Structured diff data
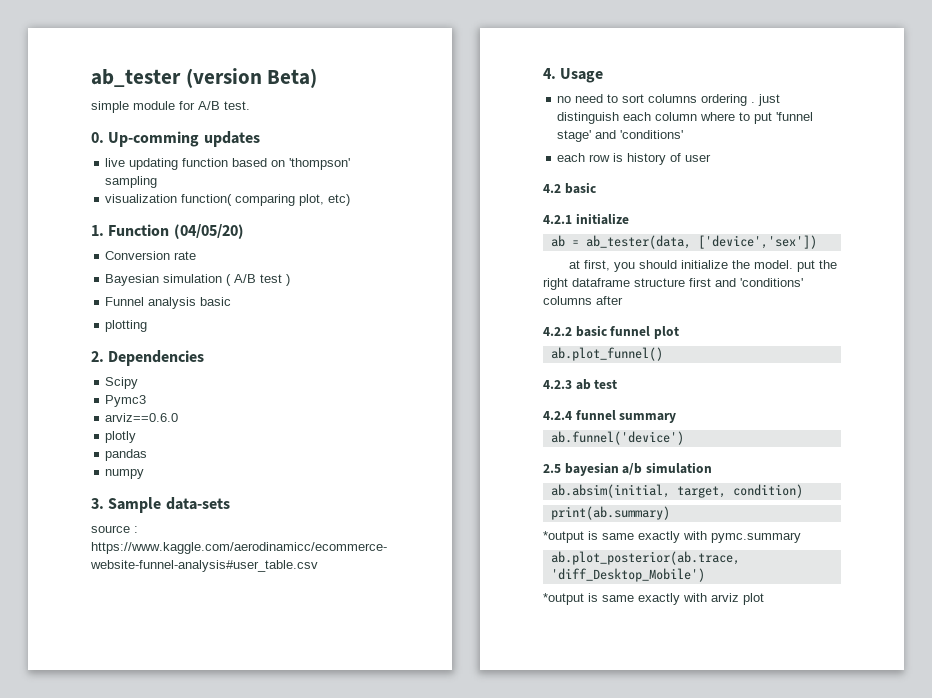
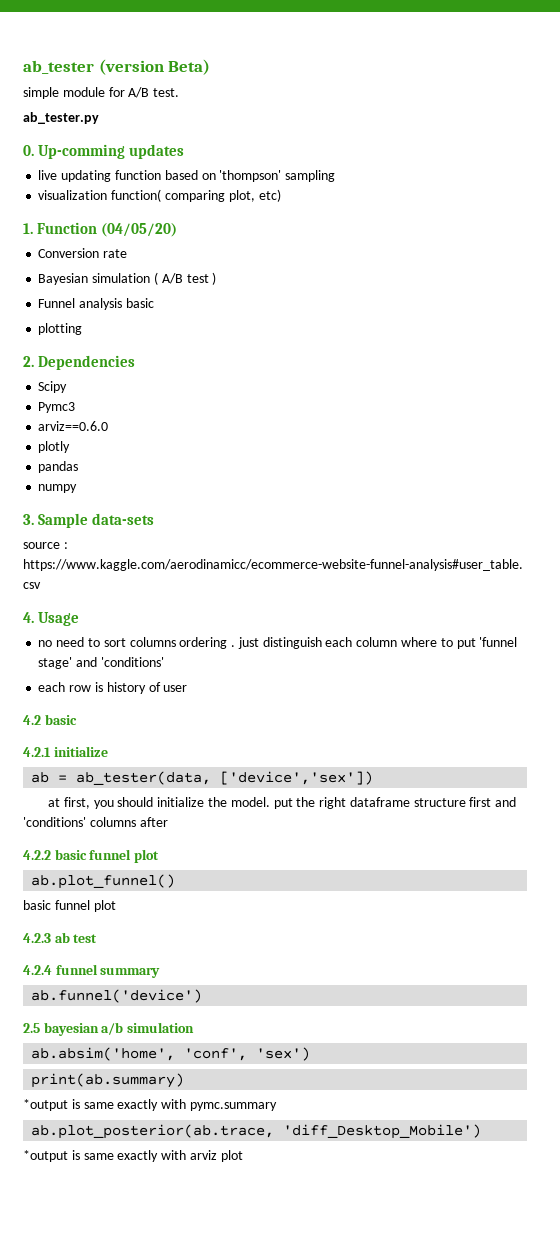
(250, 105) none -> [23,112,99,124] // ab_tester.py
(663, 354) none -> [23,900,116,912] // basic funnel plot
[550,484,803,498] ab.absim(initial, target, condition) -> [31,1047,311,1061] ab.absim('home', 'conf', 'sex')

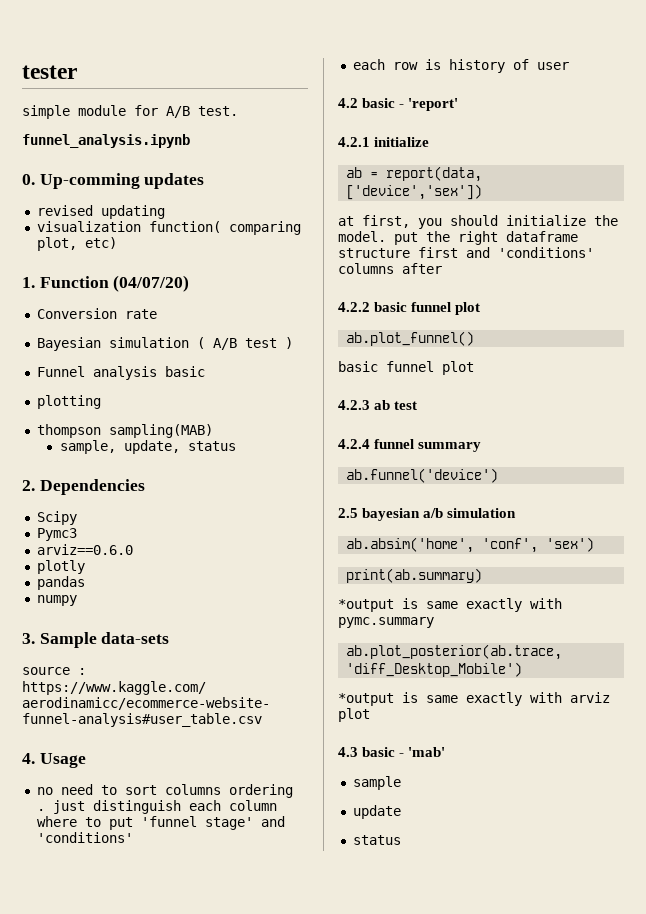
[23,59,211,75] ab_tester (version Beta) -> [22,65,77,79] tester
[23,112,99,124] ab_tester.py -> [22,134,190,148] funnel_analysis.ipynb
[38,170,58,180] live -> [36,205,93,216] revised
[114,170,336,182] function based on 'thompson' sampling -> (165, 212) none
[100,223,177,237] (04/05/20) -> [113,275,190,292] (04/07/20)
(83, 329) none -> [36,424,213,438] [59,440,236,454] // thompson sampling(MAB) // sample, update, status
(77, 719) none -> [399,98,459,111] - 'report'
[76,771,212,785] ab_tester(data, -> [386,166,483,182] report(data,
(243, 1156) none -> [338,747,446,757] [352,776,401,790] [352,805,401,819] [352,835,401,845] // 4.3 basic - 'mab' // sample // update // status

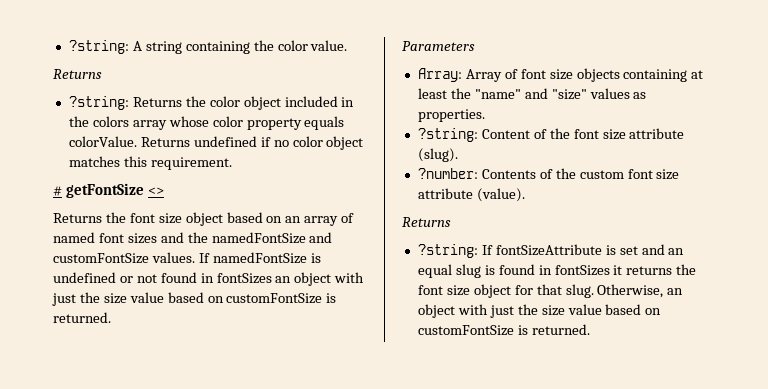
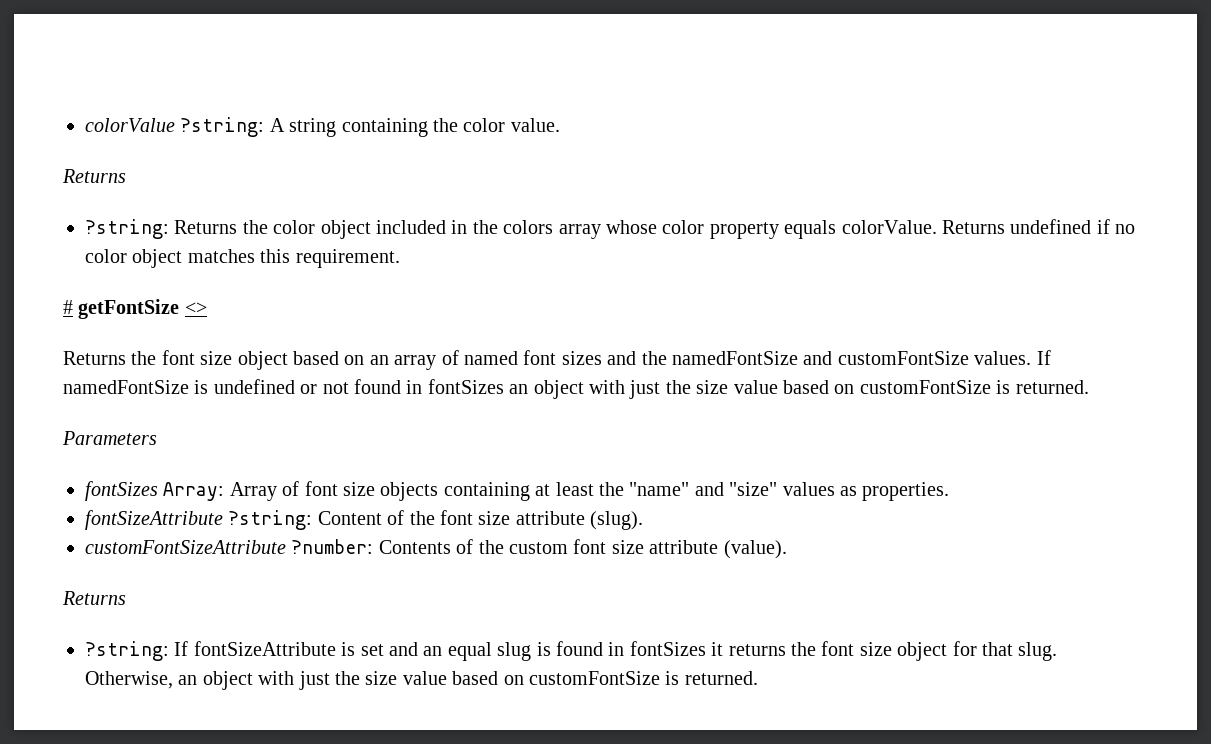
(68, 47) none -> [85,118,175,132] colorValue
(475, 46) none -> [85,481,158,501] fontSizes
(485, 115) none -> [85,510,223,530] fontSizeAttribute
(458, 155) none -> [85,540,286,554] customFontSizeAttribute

**Task brief**
An exact copy of the entries above is required, with the pictures left out.

**Response**
(250, 105) none -> [23,112,99,124] // ab_tester.py
(663, 354) none -> [23,900,116,912] // basic funnel plot
[550,484,803,498] ab.absim(initial, target, condition) -> [31,1047,311,1061] ab.absim('home', 'conf', 'sex')

[23,59,211,75] ab_tester (version Beta) -> [22,65,77,79] tester
[23,112,99,124] ab_tester.py -> [22,134,190,148] funnel_analysis.ipynb
[38,170,58,180] live -> [36,205,93,216] revised
[114,170,336,182] function based on 'thompson' sampling -> (165, 212) none
[100,223,177,237] (04/05/20) -> [113,275,190,292] (04/07/20)
(83, 329) none -> [36,424,213,438] [59,440,236,454] // thompson sampling(MAB) // sample, update, status
(77, 719) none -> [399,98,459,111] - 'report'
[76,771,212,785] ab_tester(data, -> [386,166,483,182] report(data,
(243, 1156) none -> [338,747,446,757] [352,776,401,790] [352,805,401,819] [352,835,401,845] // 4.3 basic - 'mab' // sample // update // status

(68, 47) none -> [85,118,175,132] colorValue
(475, 46) none -> [85,481,158,501] fontSizes
(485, 115) none -> [85,510,223,530] fontSizeAttribute
(458, 155) none -> [85,540,286,554] customFontSizeAttribute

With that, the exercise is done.